New strain of H1N1 virus in Rajasthan

Health Care, Heart Care Foundation of India Comments Off

Doctors should follow the national flu guidelines; people should follow basic hygiene

New Delhi, 06 January 2018: Recent estimates have indicated that there have been more than 100 cases of flu in Jaipur, Rajasthan with over 10 deaths within a one-week duration. The cases are due to a new strain in the H1N1 virus called the Michigan strain.H1N1 is associated with increased hospitalizations and deaths among elderly adults and young children. The Rajasthan government on January 3 sounded an alert in the state after more than 400 people were diagnosed positive for the swine flu virus in December 2017.

About 241 swine flu deaths have occurred in the state since January 2017. Apart from this, 3,033 hospitals have swine flu screening centers,1,580 isolation beds, 214 ICU beds, and 198 ventilators for patients affected by the swine flu virus.

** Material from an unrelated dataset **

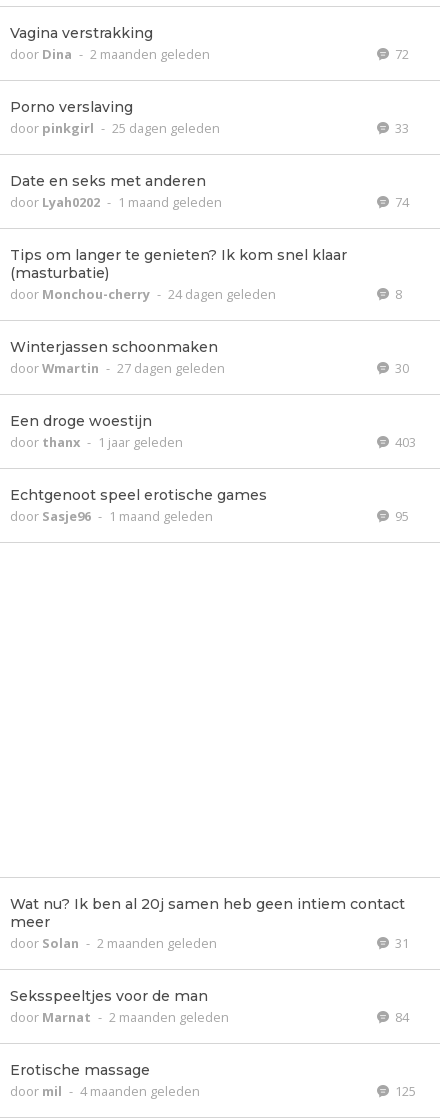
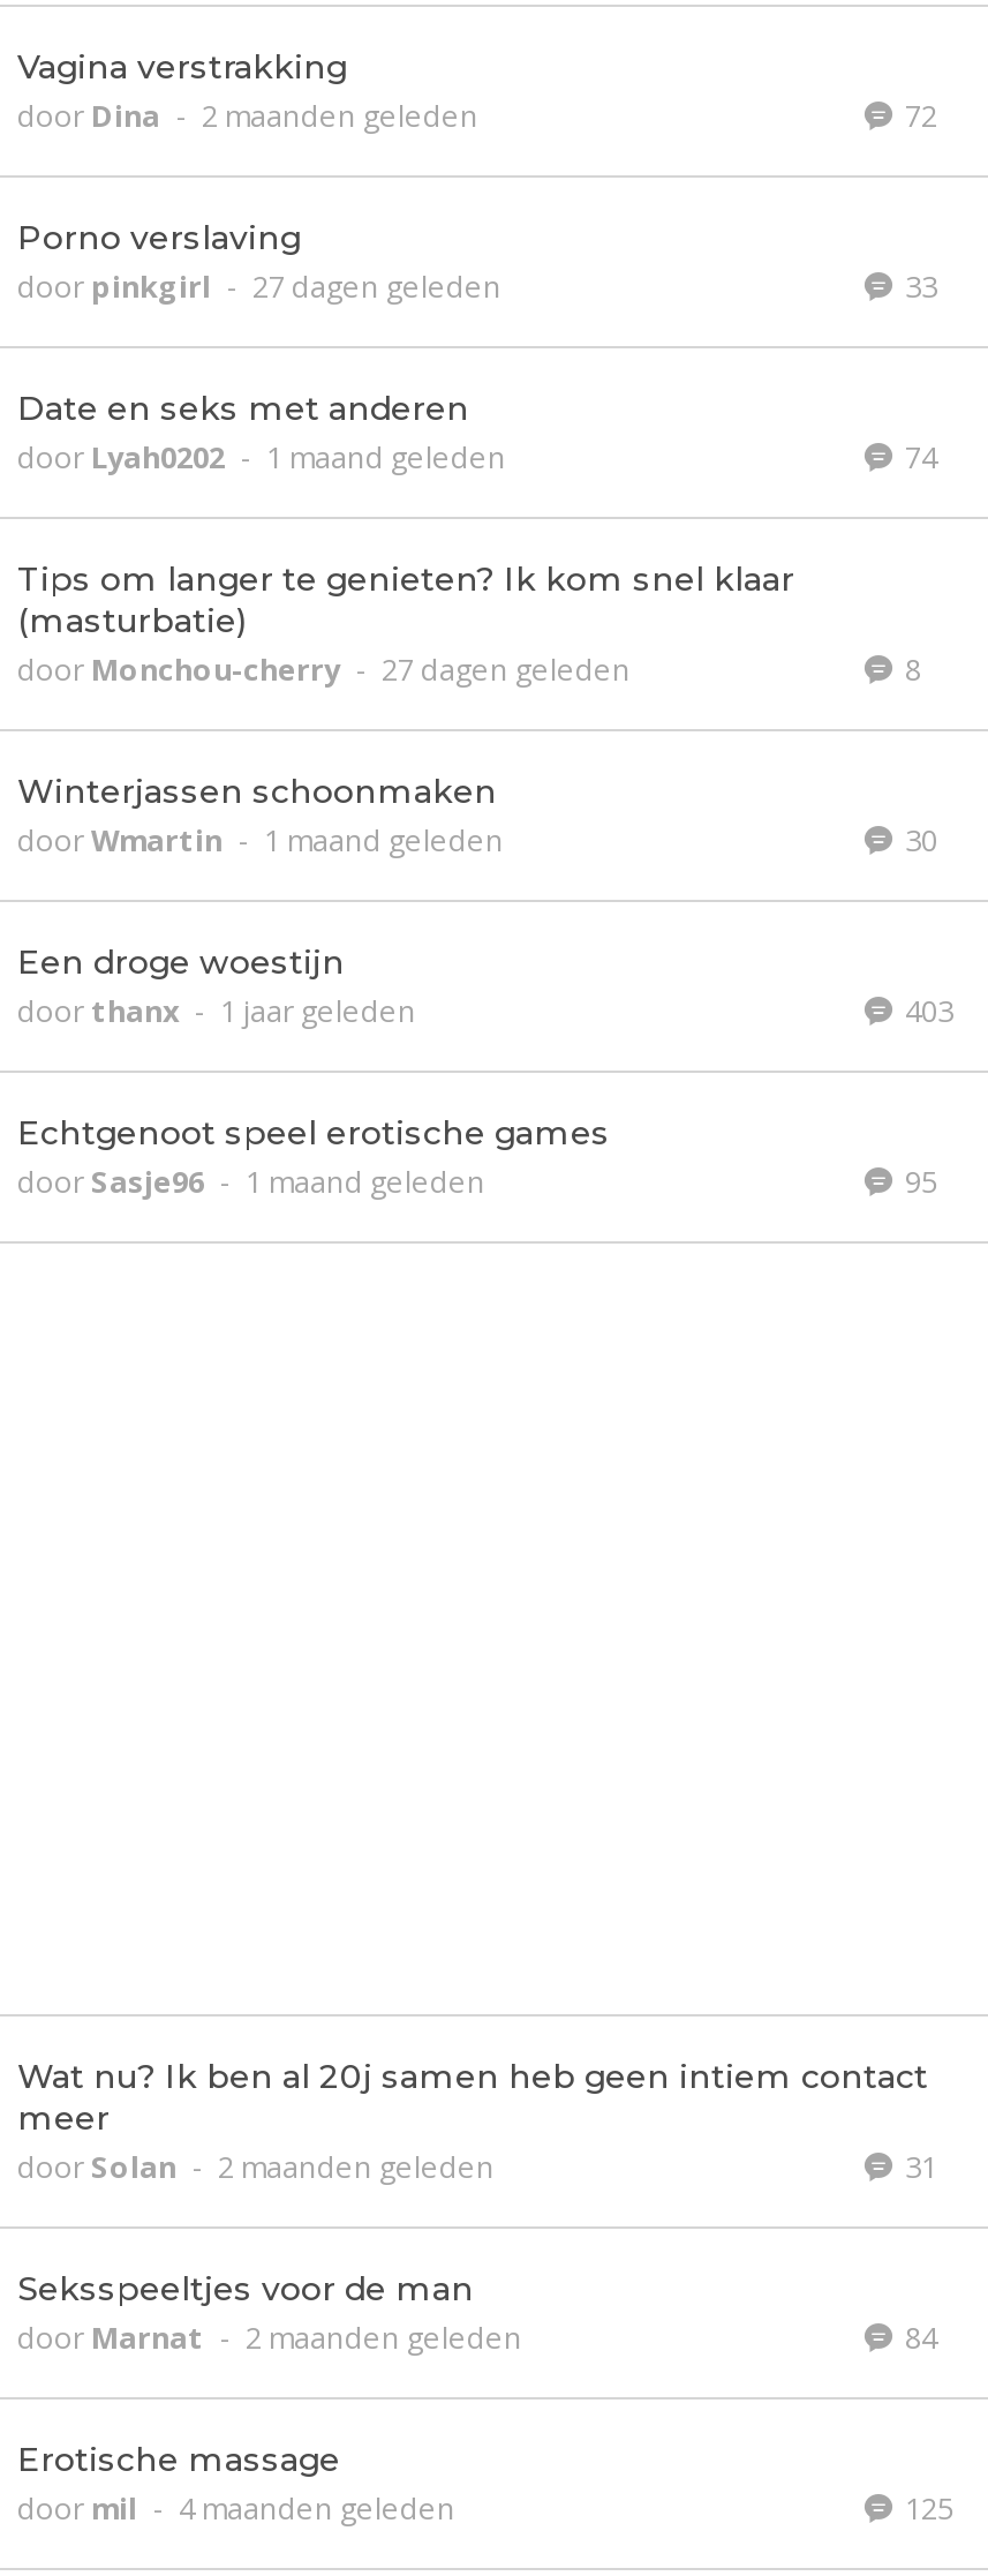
[10,119,220,137] door pinkgirl - 25 dagen geleden -> [17,265,501,307] door pinkgirl - 27 dagen geleden
[10,285,276,303] door Monchou-cherry - 24 dagen geleden -> [17,648,631,690] door Monchou-cherry - 27 dagen geleden
[10,359,225,377] doorWmartin - 27 dagen geleden -> [17,819,504,861] doorWmartin - 1 maand geleden

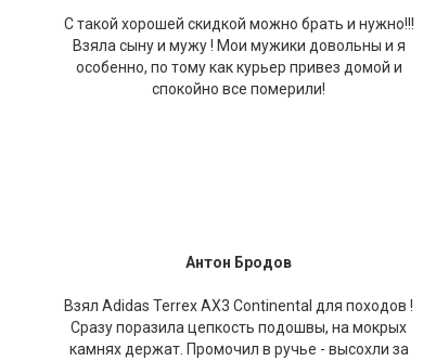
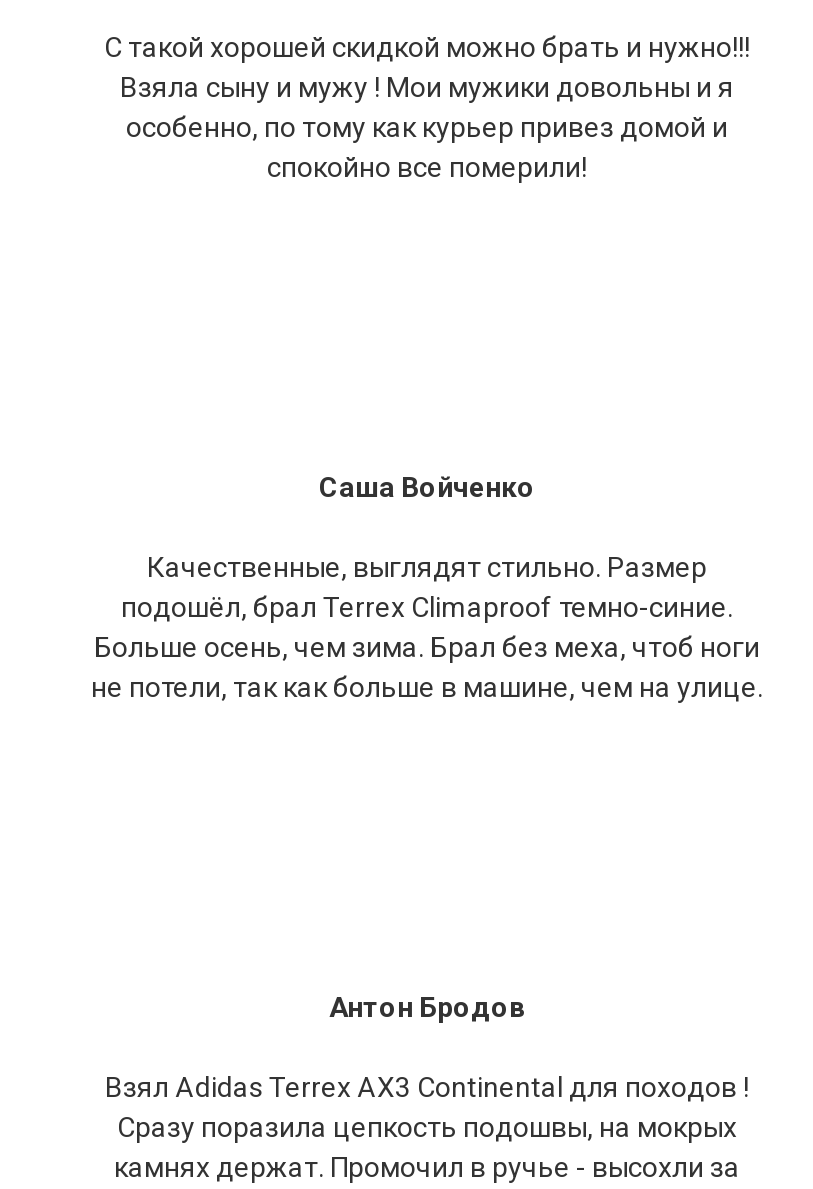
none -> [91,471,763,703] Саша Войченко | Качественные, выглядят стильно. Размер | подошёл, брал Terrex Climaproof темно-синие. | Больше осень, чем зима. Брал без меха, чтоб ноги | не потели, так как больше в машине, чем на улице.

Speaking about this, Padma Shri Awardee Dr K K Aggarwal, President Heart Care Foundation of India (HCFI) and Immediate Past National President Indian Medical Association (IMA), said, “Though the virus may be less dangerous, it is certainly more contagious. As the virus has undergone a change, it is likely to infect more people who have not developed immunity to it yet. Flu (influenza) viruses are divided into three broad categories: influenza A, B or C. Influenza A is the most common type. H1N1 flu is a variety of influenza A.H1N1 indicates the viral serotype. It is a kind of shorthand for characteristics that identify the virus to your immune system and allow the virus to enter your cells. There are many different strains of H1N1 flu. The virus spreads through droplet infection and spreads with a person coughs, sneezes, sings or speaks. The virus can cover only a distance of 3 to 6 feet.”

Some symptoms of H1N1 include: muscle pain; dry cough; diarrhea, nausea, or vomiting; chills, fatigue, or fever; headache, shortness of breath, or sore throat.

Adding further, Dr Aggarwal, Vice President CMAAO, said, “All Rajasthan doctors are advised to administer antiviral drugs to all hospitalized, severely ill and high-risk patients with suspected or confirmed influenza. It is also imperative to follow the national flu guidelines.”

Some take home messages

  • No fever no flu; cough, cold, and fever indicate flu unless proved otherwise
  • No breathlessness no admission
  • People with co-morbid conditions, pregnant women and the elderly should not ignore flu
  • For both hospitalized patients and those managed in the outpatient setting, isolation precautions should be implemented.
  • Hygienic techniques such as handwashing have been shown to prevent the spread of respiratory viruses, especially from younger children.
  • Health care workers in Asia often wear surgical-type face masks to prevent their acquisition of respiratory tract infections. Such masks are increasingly used by travelers for the same purpose. Wear a mask when within three feet of the patient. Health care workers should also use gloves, gowns, and eye protection, as appropriate, when in contact with infected patients
  • Gargling with water three times daily or gargling with povidone-iodine is recommended.
  • Patients and visitors should cover their nose or mouth when coughing, promptly dispose used tissues, and practice hand hygiene after contact with respiratory secretions.
  • Let the patient remain in a single room. All contacts should wear simple masks when within three feet reach. Hand wash after coming in contact with respiratory secretions. Consider flu vaccines for contacts.